Approximately 15 years ago, the Province of Ontario announced that it would be moving the Provincial Court Offices from the original location on 17 Seventh street, to it's present location on Grand Avenue in the City of Chatham.
After 164 years of service, the Kent County Courthouse and Jail was officially closed in a ceremony on July 4th 2014. It is one of only four remaining buildings in Chatham that predate 1860.
After closing the original jail and courthouses, the Law Library and it’s contents were left in limbo, with the Province set to remove it all together. Councillor Doug Sulman asked for a Committee to be formed, which would represent the community's commitment to the heritage buildings. Upon visiting the library, Hans van der Doe, on behalf of the Heritage Committee, found not only the first Law Books, donated by Kent's first presiding Judge, but a time capsule of the history of Law and Justice that spanned 154 years in the Municipality of Chatham-Kent.
At this time, along with the support from members of the Kent Law Association, and the Provincial Courts, Hans was able to secure the library to be left "in situ".

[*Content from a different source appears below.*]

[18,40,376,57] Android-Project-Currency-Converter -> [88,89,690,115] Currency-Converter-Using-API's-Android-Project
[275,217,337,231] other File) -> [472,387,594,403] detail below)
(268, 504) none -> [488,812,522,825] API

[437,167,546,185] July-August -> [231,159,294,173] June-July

However, on the 20th of May of this year, Hans learned that, once again, the Province of Ontario was planning on dismantling the Law Library and discarding the books.
The rightful owners of this building, Library and historical books are The Citizens of Chatham-Kent.
In 1973 the building and property was sold to the Province of Ontario by the County of Kent, for For One Dollar. We would like to see it sold back to Chatham-Kent for the same amount, as a "Gesture of good faith, to be kept as a Symbol of Kent's Earliest Beginnings as a Untied Community".
We need to save not only this Library, but also the building itself. This Library is an artifact. It's not just a collection of old dusty books, tables and chairs. Without those Law books, We would never have been able to hold Council, or Courts.
Without this Library, Chatham-Kent as we know it would not have been. This is our Heritage. This is our Inheritance. This is our right.
Please Sign and share, to let the province know that we value our heritage, and are entitled to its preservation.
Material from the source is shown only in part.